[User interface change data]
------------------------
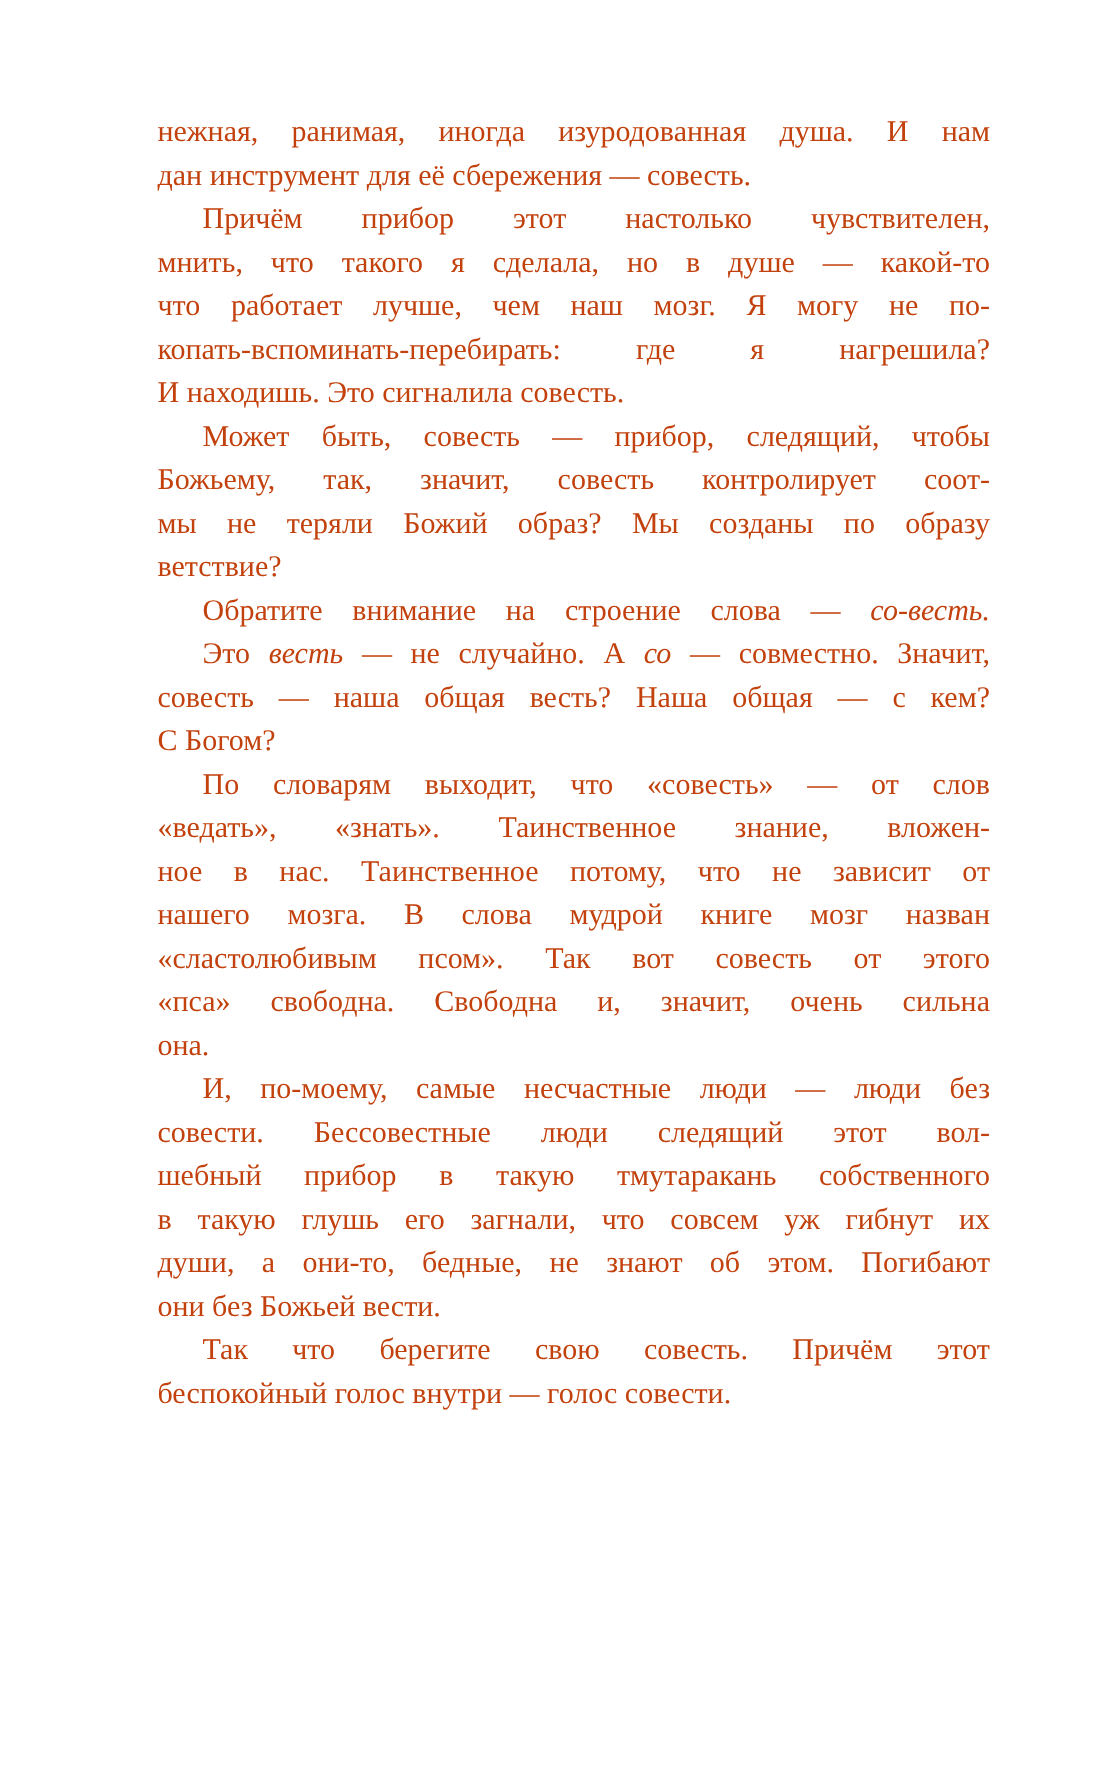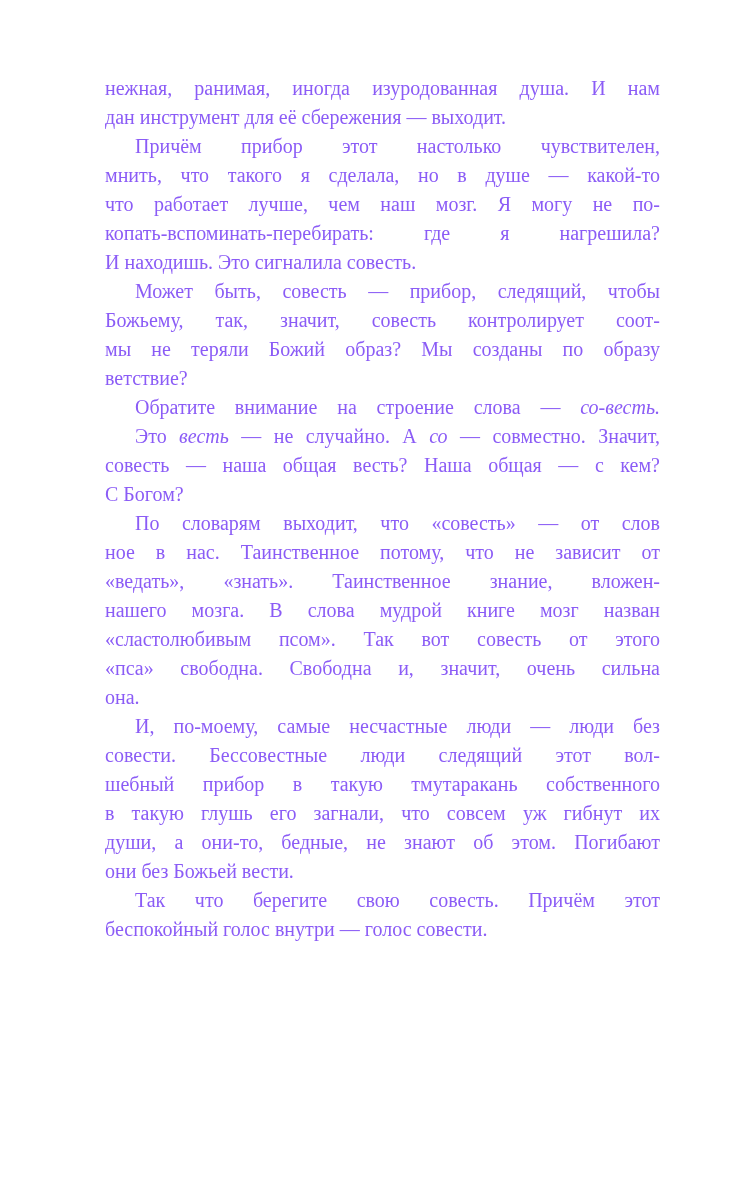--- a/index.html
+++ b/index.html
@@ -43,7 +43,7 @@
 <body>
 
 <div class="book-page">
-  <div style="color: #8b5cf6;">
+  <div style="color: #c2410c;">
       <div class="para">
         <div class="text-line j"><span>нежная, ранимая, иногда изуродованная душа. И нам</span></div>
         <div class="text-line"><span>дан инструмент для её сбережения — выходит.</span></div>

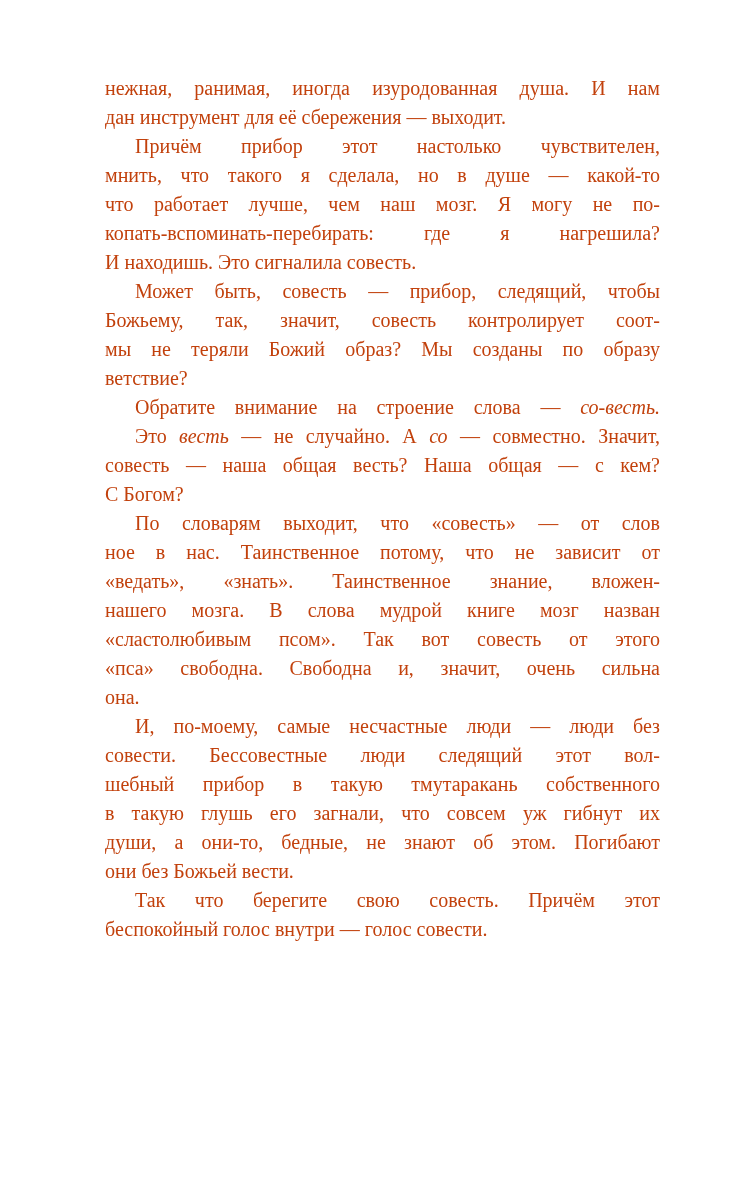--- a/index.html
+++ b/index.html
@@ -46,7 +46,7 @@
   <div style="color: #c2410c;">
       <div class="para">
         <div class="text-line j"><span>нежная, ранимая, иногда изуродованная душа. И нам</span></div>
-        <div class="text-line"><span>дан инструмент для её сбережения — выходит.</span></div>
+        <div class="text-line"><span>дан инструмент для её сбережения — совесть.</span></div>
       </div>
       <div class="para">
         <div class="text-line j indent"><span>Причём прибор этот настолько чувствителен,</span></div>

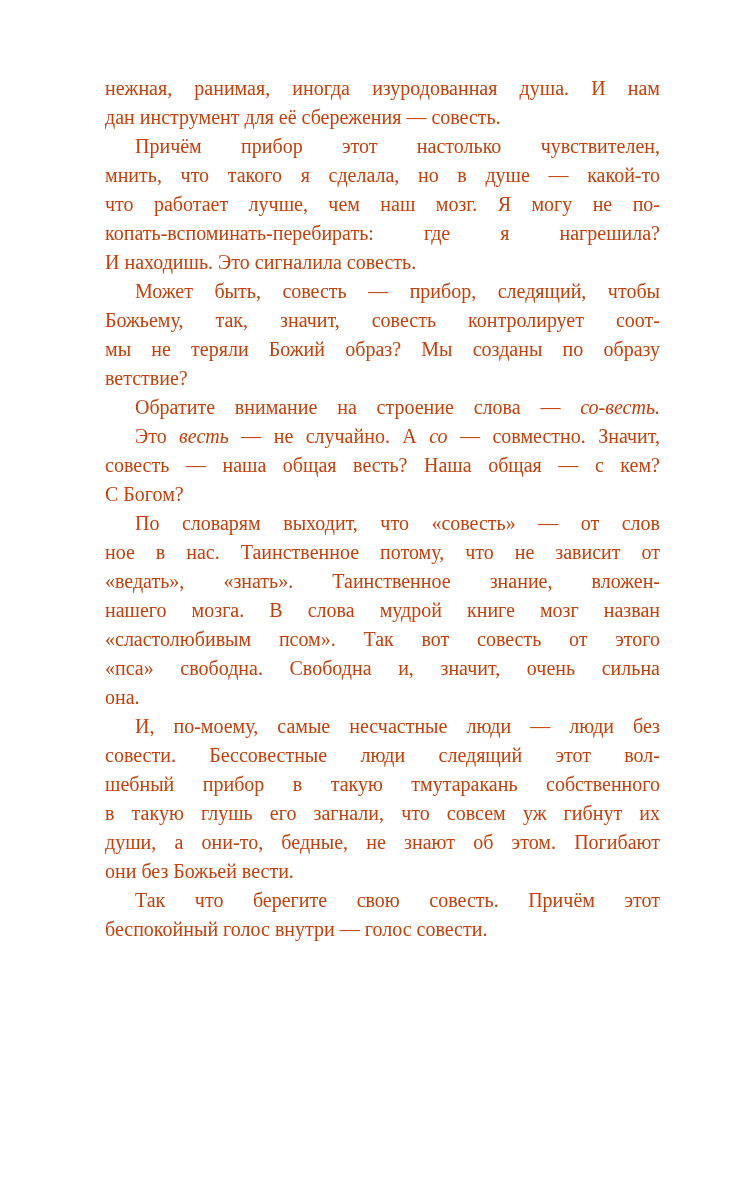--- a/index.html
+++ b/index.html
@@ -71,8 +71,8 @@
       </div>
       <div class="para">
         <div class="text-line j indent"><span>По словарям выходит, что «совесть» — от слов</span></div>
+        <div class="text-line j"><span>«ведать», «знать». Таинственное знание, вложен-</span></div>
         <div class="text-line j"><span>ное в нас. Таинственное потому, что не зависит от</span></div>
-        <div class="text-line j"><span>«ведать», «знать». Таинственное знание, вложен-</span></div>
         <div class="text-line j"><span>нашего мозга. В слова мудрой книге мозг назван</span></div>
         <div class="text-line j"><span>«сластолюбивым псом». Так вот совесть от этого</span></div>
         <div class="text-line j"><span>«пса» свободна. Свободна и, значит, очень сильна</span></div>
------------------------
WHAT YOU ARE ASKED TO DO: Check each line above for "выходит" and return the ones that have it.

EXERCISE OUTPUT:
         <div class="text-line"><span>дан инструмент для её сбережения — выходит.</span></div>
-        <div class="text-line"><span>дан инструмент для её сбережения — выходит.</span></div>
         <div class="text-line j indent"><span>По словарям выходит, что «совесть» — от слов</span></div>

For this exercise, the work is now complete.